I don’t know where these graphic suicidal ideas are coming from as I am much more practical than to think of these ways if I was suicidal.

I imagine there is extreme anger and pain behind the graphic ideas about my demise.

As I said, it gets so confusing. I think parts of me are “leaking” into me in a way that I cannot distinguish me from them. As such, their thoughts seem to make perfect sense to me.

Yes, I should stab myself with a butcher knife and lie down in my bed to bleed to death over night.

That is so not me, but yet it is me.

I would never do that to my children, but in my head it feels as though I will.

The world is so lonely for me right now. I am fortunate to have a spouse, therapist, and friend who know about some of this and are trying to get me help.

But, I worry no help exists.

In my life in the mental health system, there have been times when I know if I just went and worked on “x” I would stabilize or feel better. Honestly, I have no idea what x is for me this time.

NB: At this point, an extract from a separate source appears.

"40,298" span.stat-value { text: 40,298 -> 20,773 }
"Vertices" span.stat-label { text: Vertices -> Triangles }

Lost, pushing through each day hoping to gain some clarity the next day. It doesn’t come.

I am wasting my life, lost, never feeling grounded to this earth and my life.

The clock ticks, and ticks, and ticks. My dilemma stays the same. My fragility about my life continues.

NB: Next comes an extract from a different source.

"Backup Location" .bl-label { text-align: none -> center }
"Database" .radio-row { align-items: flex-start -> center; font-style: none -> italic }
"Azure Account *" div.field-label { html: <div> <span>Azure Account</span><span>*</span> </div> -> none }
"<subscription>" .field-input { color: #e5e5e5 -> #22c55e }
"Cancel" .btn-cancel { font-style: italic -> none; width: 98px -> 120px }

I must have some hope hiding in me somewhere, but it is well hidden. The confusion in my mind keeps it from coming to surface. It is amazing to see the mind work so intensely against itself.

I plan for the future. I plan my demise. I don’t know how this will play out. I hope for the best, whatever that turns out to be.

Missing memories

I am missing the memories of most of my childhood before age 12. What I can remember is about 90% traumatic memories. I know I probably had more than 10% of my childhood being good memories, but I don’t have them.

When I think back on everything I can remember from my childhood, I was always feeling fearful, even in moments where it doesn’t seem like there should be fear for any reason.

I can remember 3 memories when I was in kindergarten.

The first is remembering that the best thing about kindergarten was that on “your day,” you got to go out in the hall and finger-paint. I know it was a highlight for me, but at the same time I feel intense fear thinking about the memory, and the scariness of the hall I was in.

The second memory was when one of my best friends came to school without underwear on while she was wearing a dress. I remember how mortified I was for her, and I was fearful because I knew it had something to do with the community we lived in together.

The third thing I can remember was being in the kindergarten teacher’s office area with her and another teacher doing a lice check on me. I gathered from their conversation it was not the first time they had me back there for a lice check. I remember them being sure I had lice and stumped when they couldn’t find any. I imagine the lice check was because I was dirty and unkempt. It was a very shaming experience, and again I felt fearful.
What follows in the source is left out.